Aladdin had 3 wishes and bin Laden only has 1 - a death wish.
- Fraser
Why did Osama bin Laden visit Mount Sinai?
He wanted to see the burning Bush.
- Gabriel
The rate at which GSM is being used to "Pose" is embarrassing. You would expect that anyone who carries one is to be able to afford it. In Unilag it is the "in" thing, you are not complete without one especially the ladies.
Ordinarily, there's no problem with this but what trips one most is the, should I say, superficiality, of it all. I mean check out this true life incident.
I walked into a very busy business centre to make a call and as I was waiting, there was a girl there making a call too. Just as she was dialing the numbers, a phone rang and to my surprise the girl who was making the call picked up a mobile phone and answered the call saying Please can you call me back my unit can not dial out.
NAIJA TRANSLATION OF SOME PORPULAR SAYINGS
A rolling stone -> Na person push am
A stitch in time -> Dey avoid futher tear tear
Birds of the same feather -> Na de same mama
One good turn -> Na power steering be dat
A friend in need -> Na long throat kill am
A bird in hand -> Na chops be dat
Submitted By: Onimole
YOU KNOW YOU ARE AN AFRICAN/NIJA IF...
You unwrap all your gifts carefully, so that you can reuse the wrapping.
You don't have genuine Tupperware, only use margarine, ice-cream and yoghurt tubs to store food.

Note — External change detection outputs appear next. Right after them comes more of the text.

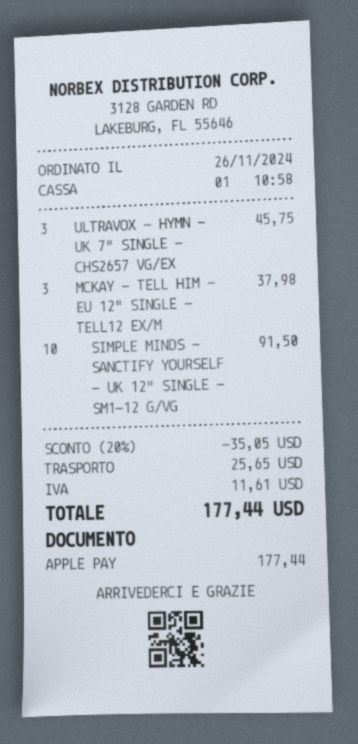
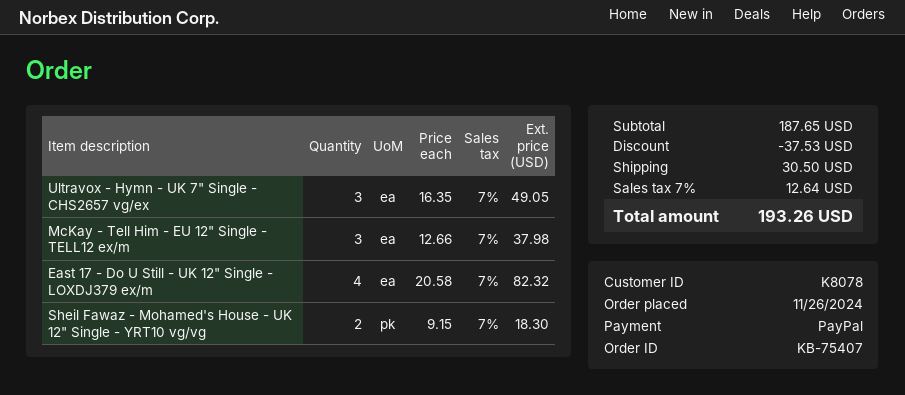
payment method: Apple Pay -> PayPal
ULTRAVOX - HYMN - UK 7" SINGLE - CHS2657 VG/EX: 3 for 45.75 -> 3 for 49.05
SIMPLE MINDS - SANCTIFY YOURSELF - UK 12" SINGLE - SM1-12 G/VG: 10 for 91.50 -> none
East 17 - Do U Still - UK 12" Single - LOXDJ379 ex/m: none -> 4 for 82.32
Sheil Fawaz - Mohamed's House - UK 12" Single - YRT10 vg/vg: none -> 2 for 18.30
discount: 35.05 -> 37.53
shipping: 25.65 -> 30.50
tax: 11.61 -> 12.64
total: 177.44 -> 193.26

You call an older person you've never met before "uncle" or "aunty"
More than 90% of the music CD's and cassettes in your home are illegal copies. (Made in Dubai)
Your garage is always full of stuff because you never throw anything away, just in case you need it someday.
You have a collection of miniature shampoo bottles from your stays at hotels. (Marriott, etc)
You almost always have excess baggage when travelling by plane.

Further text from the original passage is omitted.